Isometrics: the exercise that gets you in shape without moving
These exercises are loved and hated in equal measure because, although they don't involve sudden movements or jumping, they can still be uncomfortable, so here are some guidelines to trying them out
Everyone associates exercise with movement, but you can also exercise while standing completely still. Seriously. Now, two warnings: first, it is still tiring and second, you will still sweat. This is known as isometrics. "This type of exercise is one in which you exert force and neither the origin of the posture nor the engaging of the muscle moves closer together or further apart, they remain stable the entire time," explains David Barranco, professor and researcher at the European University of Madrid.
The definition seems more complicated than it is, but it is easily understood with an example: an isometric exercise is holding a specific position for a set amount of time. To be more precise, a classic and very popular isometric exercise is the dreaded plank. Yes, the one they force us to do at the gym, which consists of holding a horizontal body line on the floor, supported on the tips of our feet and forearms.
These exercises are loved and hated in equal measure because, even though isometrics don't involve any sudden movements or jumping, they can still be uncomfortable. Another classic example is the static squat: at first, it sounds good, lowering yourself as if you were going to sit on a chair and holding it for a while, but, as time goes by, you start to feel the strain. It's not comfortable.

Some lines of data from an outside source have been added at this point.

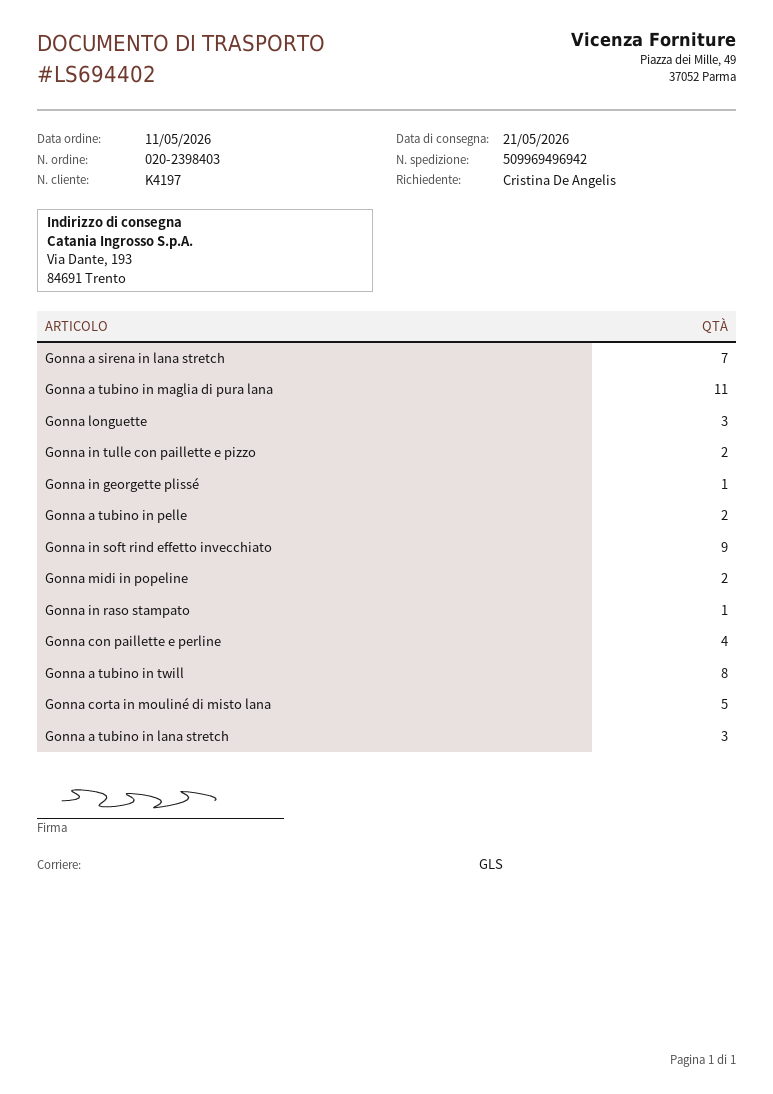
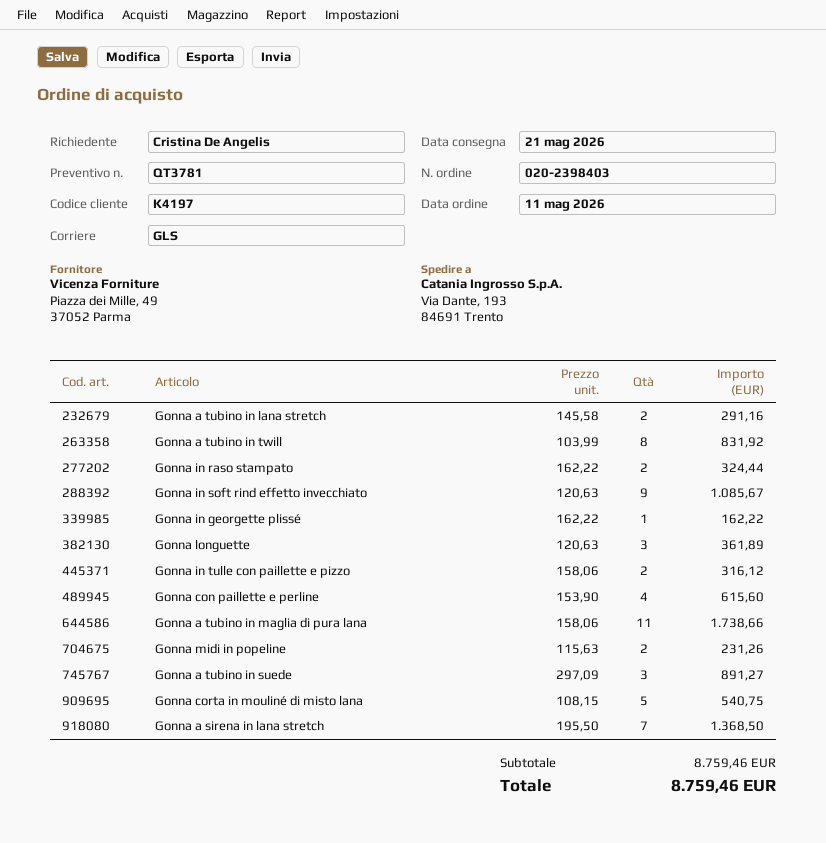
Gonna a tubino in pelle: 2 -> none
Gonna in raso stampato: 1 -> 2
Gonna a tubino in lana stretch: 3 -> 2
Gonna a tubino in suede: none -> 3

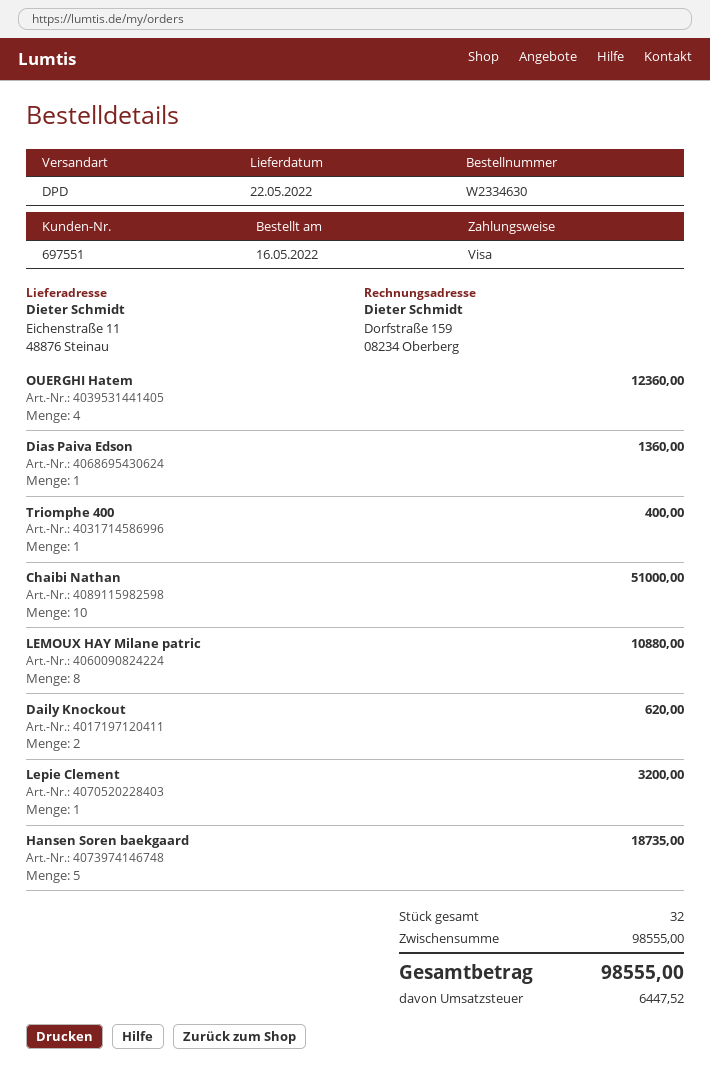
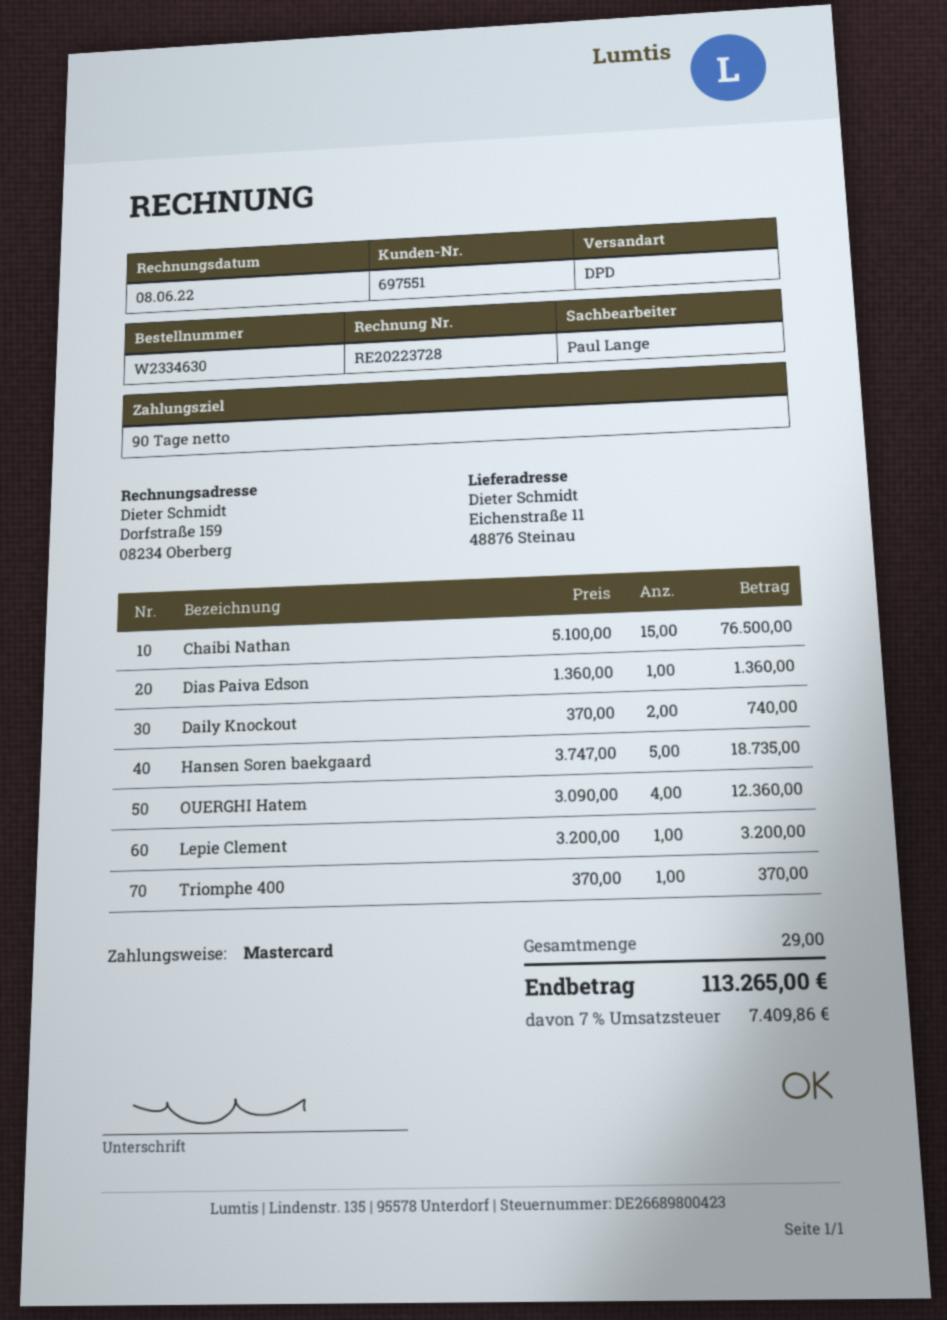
payment method: Visa -> Mastercard
Triomphe 400: 1 for 400.00 -> 1 for 370.00
Chaibi Nathan: 10 for 51000.00 -> 15 for 76500.00
LEMOUX HAY Milane patric: 8 for 10880.00 -> none
Daily Knockout: 2 for 620.00 -> 2 for 740.00
total quantity: 32 -> 29
tax: 6447.52 -> 7409.86
total: 98555.00 -> 113265.00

Isometric exercises are muscle contractions and, depending on which one you're doing, "they generate different benefits", notes Barranco. Whether they are easy or not, we are "working" the muscles effectively, although popular belief suggests it is better to be constantly moving. "Dynamic contractions have a slightly higher benefit than isometric ones, but the latter have another advantage" that is even more important.
"They can be done when a person has an injury or is recovering from one, has joint problems or even arthritis," he says. The reason? "This way of performing a contraction improves muscle strength without putting the joint at risk. For example, if someone has a knee injury, they can start with this type of controlled pressure." Always done under professional supervision to avoid injury, of course.
If you like isometrics, check your blood pressure before doing any
What the expert does not recommend is doing a routine exclusively of isometric exercises. "In principle, we should not lose sight of one thing: just as you don't eat red meat every day, you shouldn't do isometrics every day," advises Barranco. "They are complementary to other exercises and specialists recommend them based on the individual, the circumstances, their needs and so on." In other words, we should combine them with other ways of training the muscles "dynamically". This is because, when done properly, isometrics are no easier than other forms of exercise: "The contraction is just as intense and hard," he adds.
No huffing and puffing
What we do need to keep in mind is for whom this type of exercise is not recommended. "We mustn't forget that these types of muscle contractions cause blood pressure to rise, so they aren't recommended for people with hypertension." Another important guideline is to "maintain a smooth breathing pattern" during the exercise. In other words, if we do a glute bridge (that is, keeping our buttocks raised and tight while supporting our upper back and feet on the floor), we should breathe normally. If we're constantly panting, that's bad. "We'll tire more easily," adds Barranco, in which case it's better to stop.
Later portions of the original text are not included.